En le sommant de se livrer au moment même où il avait commencé à se confier, Judith l’a accusé et a rompu irrémédiablement la passerelle qui aurait pu les mener l’un à l’autre. Elle voulait la vérité et non la légende, la septième porte la lui révèle : Barbe-Bleue y cachait son amour pour toutes ses femmes, « vivantes toutes ! Toutes vivantes ! » Tout le sang qu’elle a vu, c’est elle qui l’a voulu, celui d’amours qu’elle aurait souhaité mortes et qui continuent d’irriguer le jardin secret de Barbe-Bleue, de le nourrir et de passer dans son sang, de s’y mêler. « Dis-moi, dis-moi Barbe-Bleue, qui avant moi tu as aimé ? » Quelles femmes a-t-il aimé, qu’elle doive encore tuer dans son cœur pour y régner sans partage, sans jamais être gênée par le fantôme d’une rivale ? En s’éprenant d’une brute sanguinaire comme d’un coureur de jupon, elle a pris le risque de finir comme les précédents numéros de la série pour être la seule à survivre, celle que l’on choisit et dont on ne sépare plus.

En répandant le sang dans ses visions, c’est Judith elle-même qui a commis les meurtres dont elle accusait Barbe-Bleue, parce qu’elle aurait secrètement voulu qu’il en soit l’auteur. En élimant ce qui le constituait, ce qui faisait partie de son histoire, elle l’a du même coup atteint et, en perçant à jour ses secrets, l’a blessé profondément. Sans rémission, sans retour en arrière possible. Il ne lui reste plus qu’à disparaître à son tour derrière la septième porte, déjà franchie à l’instant même où elle a voulu l’ouvrir, parée du manteau que Barbe-Bleue lui a installé sur les épaules. Elle pensait pouvoir endosser son passé, l’aider à porter le fardeau de son âme, mais il se révèle trop lourd, précisément à l’instant où elle n’a plus le loisir de le rendre. Ce poids qu’ils auraient pu porter tous deux, si Judith s’est résignée entre la troisième et la cinquième porte, elle le lui a arraché et il les a perdus. Elle doit vivre avec ce qui lui est insupportable pour n’avoir pas su l’aimer sans le comprendre – d’un amour aveugle qui se serait heurté à certains de ses secrets, demeurés étrangers, mais par lequel elle aurait pu le toucher. Elle ne peut plus vivre dans le château qu’elle a assiégé et mis à sac par des torrents de lumières. « Désormais, tout sera ténèbres, Ténèbres, ténèbres… » 

 

Dans les contacts avec les personnes qui ont la pudeur des sentiments, il faut savoir dissimuler : elles sont susceptibles d’une haine subite pour qui surprend chez elles un sentiment délicat, enthousiaste ou sublime, comme s’il avait vu leurs secrets.

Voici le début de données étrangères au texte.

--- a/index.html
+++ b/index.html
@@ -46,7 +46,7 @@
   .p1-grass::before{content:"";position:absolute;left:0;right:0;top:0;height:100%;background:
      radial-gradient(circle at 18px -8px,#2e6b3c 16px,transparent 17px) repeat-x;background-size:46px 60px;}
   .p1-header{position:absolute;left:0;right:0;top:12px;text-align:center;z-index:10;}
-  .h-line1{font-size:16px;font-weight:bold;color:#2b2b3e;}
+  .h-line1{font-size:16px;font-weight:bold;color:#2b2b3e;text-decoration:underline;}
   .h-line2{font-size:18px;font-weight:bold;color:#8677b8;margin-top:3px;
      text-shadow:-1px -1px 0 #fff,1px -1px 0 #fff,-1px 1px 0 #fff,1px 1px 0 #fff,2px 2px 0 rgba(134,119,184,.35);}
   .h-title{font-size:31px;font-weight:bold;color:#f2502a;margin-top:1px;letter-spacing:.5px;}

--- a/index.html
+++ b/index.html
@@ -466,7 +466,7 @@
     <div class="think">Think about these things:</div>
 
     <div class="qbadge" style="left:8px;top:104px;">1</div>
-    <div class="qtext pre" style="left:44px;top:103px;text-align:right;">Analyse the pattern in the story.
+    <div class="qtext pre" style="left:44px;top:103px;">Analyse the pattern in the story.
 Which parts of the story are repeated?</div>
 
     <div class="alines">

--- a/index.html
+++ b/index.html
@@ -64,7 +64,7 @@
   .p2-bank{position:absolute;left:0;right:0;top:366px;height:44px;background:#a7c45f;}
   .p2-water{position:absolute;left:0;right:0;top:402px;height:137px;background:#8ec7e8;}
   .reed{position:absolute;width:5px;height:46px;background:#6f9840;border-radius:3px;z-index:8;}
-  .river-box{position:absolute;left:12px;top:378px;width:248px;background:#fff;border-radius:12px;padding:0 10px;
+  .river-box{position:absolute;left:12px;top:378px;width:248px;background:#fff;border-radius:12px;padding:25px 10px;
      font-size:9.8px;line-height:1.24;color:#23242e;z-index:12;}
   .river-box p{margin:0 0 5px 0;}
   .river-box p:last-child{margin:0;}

Si on tient à leur être agréable en pareils instants, qu’on les fasse rire ou qu’on leur décoche quelque froide raillerie : leur émotion se glacera et elles se ressaisiront aussitôt.

Mais je donne ici la morale avant l’histoire.

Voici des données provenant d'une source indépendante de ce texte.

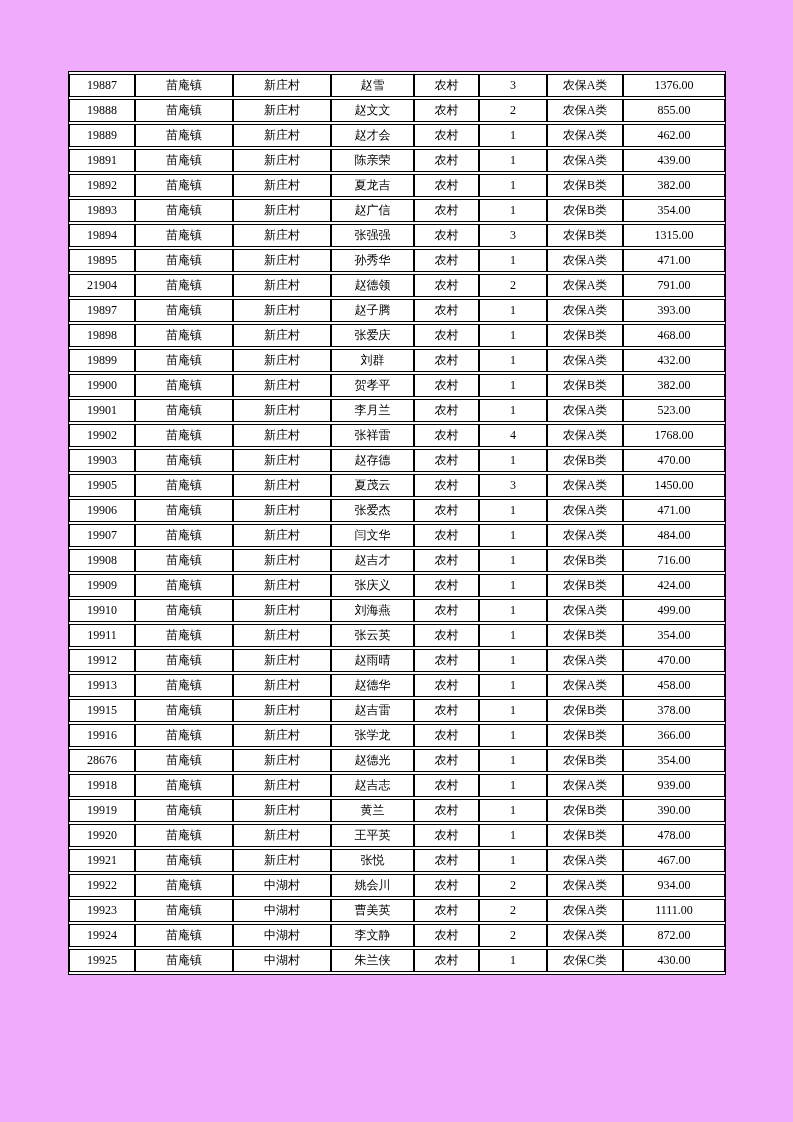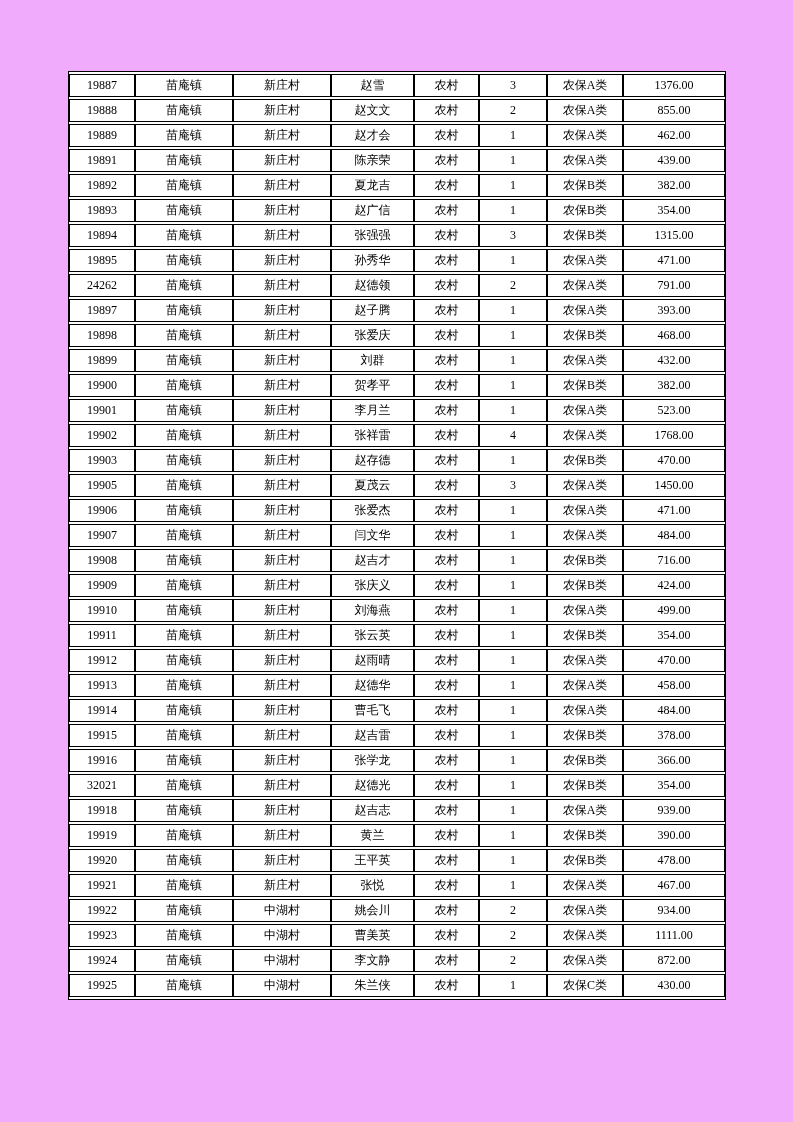--- a/index.html
+++ b/index.html
@@ -155,7 +155,7 @@
   </tr>
 
   <tr>
-    <td>24262</td>
+    <td>21904</td>
     <td>苗庵镇</td>
     <td>新庄村</td>
     <td>赵德领</td>

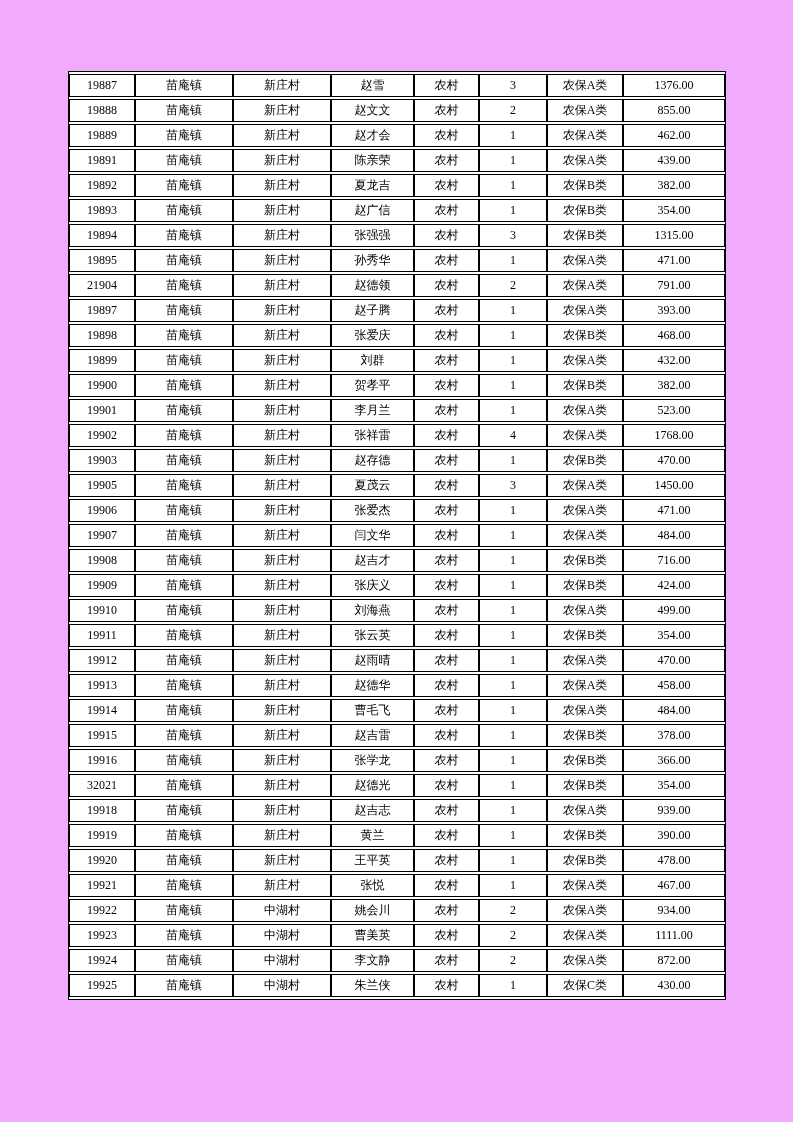--- a/index.html
+++ b/index.html
@@ -342,16 +342,6 @@
     <td>458.00</td>
   </tr>
 
-  <tr>
-    <td>19914</td>
-    <td>苗庵镇</td>
-    <td>新庄村</td>
-    <td>曹毛飞</td>
-    <td>农村</td>
-    <td>1</td>
-    <td>农保A类</td>
-    <td>484.00</td>
-  </tr>
 
   <tr>
     <td>19915</td>

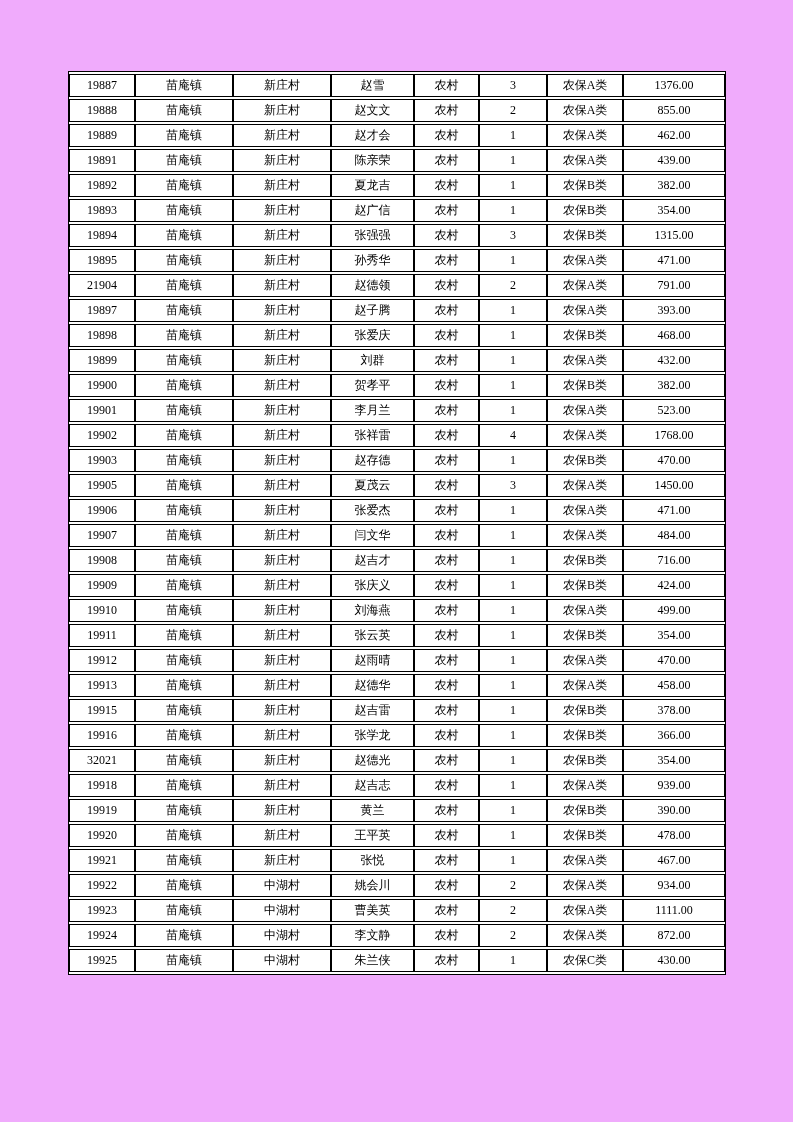--- a/index.html
+++ b/index.html
@@ -366,7 +366,7 @@
   </tr>
 
   <tr>
-    <td>32021</td>
+    <td>28676</td>
     <td>苗庵镇</td>
     <td>新庄村</td>
     <td>赵德光</td>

Nous avons été un jour si proches l’un de l’autre dans la vie que rien ne semblait entraver notre amitié et notre fraternité, seul l’intervalle d’une passerelle nous séparait encore.
Et voici que tu étais sur le point de la franchir, quand je t’ai demandé : « Veux-tu me rejoindre par la passerelle ? »

Mais déjà tu ne le voulais plus, et à ma prière réitérée tu ne répondis rien.

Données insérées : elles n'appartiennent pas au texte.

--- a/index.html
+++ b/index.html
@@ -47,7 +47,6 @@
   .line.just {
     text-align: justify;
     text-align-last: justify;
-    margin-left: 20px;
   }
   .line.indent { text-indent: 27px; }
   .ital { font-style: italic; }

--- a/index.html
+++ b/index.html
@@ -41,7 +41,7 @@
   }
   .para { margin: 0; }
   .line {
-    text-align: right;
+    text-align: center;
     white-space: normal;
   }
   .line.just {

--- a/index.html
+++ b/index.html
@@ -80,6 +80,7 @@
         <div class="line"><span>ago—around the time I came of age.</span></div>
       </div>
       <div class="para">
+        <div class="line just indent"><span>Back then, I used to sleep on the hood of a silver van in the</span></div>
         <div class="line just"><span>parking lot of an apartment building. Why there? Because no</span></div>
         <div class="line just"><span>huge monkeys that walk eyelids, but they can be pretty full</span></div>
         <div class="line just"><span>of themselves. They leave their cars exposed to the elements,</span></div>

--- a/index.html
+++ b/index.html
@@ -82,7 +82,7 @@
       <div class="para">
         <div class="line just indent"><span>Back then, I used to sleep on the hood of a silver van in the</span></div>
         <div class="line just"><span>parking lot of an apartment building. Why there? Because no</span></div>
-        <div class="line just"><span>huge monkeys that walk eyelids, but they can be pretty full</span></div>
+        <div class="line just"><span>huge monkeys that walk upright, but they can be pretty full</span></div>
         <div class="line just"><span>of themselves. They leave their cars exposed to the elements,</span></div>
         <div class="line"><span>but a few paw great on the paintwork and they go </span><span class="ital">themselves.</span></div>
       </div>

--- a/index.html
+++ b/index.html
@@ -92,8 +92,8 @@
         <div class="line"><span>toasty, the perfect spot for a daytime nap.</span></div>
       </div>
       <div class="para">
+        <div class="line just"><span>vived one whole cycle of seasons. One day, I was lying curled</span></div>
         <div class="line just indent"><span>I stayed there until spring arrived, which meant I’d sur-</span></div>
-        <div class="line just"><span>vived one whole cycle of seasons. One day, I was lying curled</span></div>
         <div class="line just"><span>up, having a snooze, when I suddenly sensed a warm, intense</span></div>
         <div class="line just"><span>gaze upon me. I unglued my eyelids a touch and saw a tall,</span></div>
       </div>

Et depuis lors, des montagnes et des torrents impétueux, et tout ce qui sépare et rend étranger l’un à l’autre, se sont mis en travers, et quand bien même nous voudrions nous rejoindre, nous ne le pourrions plus.

Mais lorsque tu songes maintenant à cette petite passerelle, la parole te manque et tu n’es plus qu’étonnement et sanglots.

Nietzsche, Le Gai savoir.


 

Voilà le pourquoi de la dissonance assourdissante lorsque Judith réclame que lumière soit faite : il ne faut pas que Barbe-Bleue entende ce que sa pudeur veut taire. Lui sait d’instinct qu’il n’y a nul besoin de montrer ce qui est déjà là, et que Judith ne fera que rendre son passé trop encombrant en le plaçant en pleine lumière. Déjà, il pense à eux deux avec nostalgie – harpes et célesta.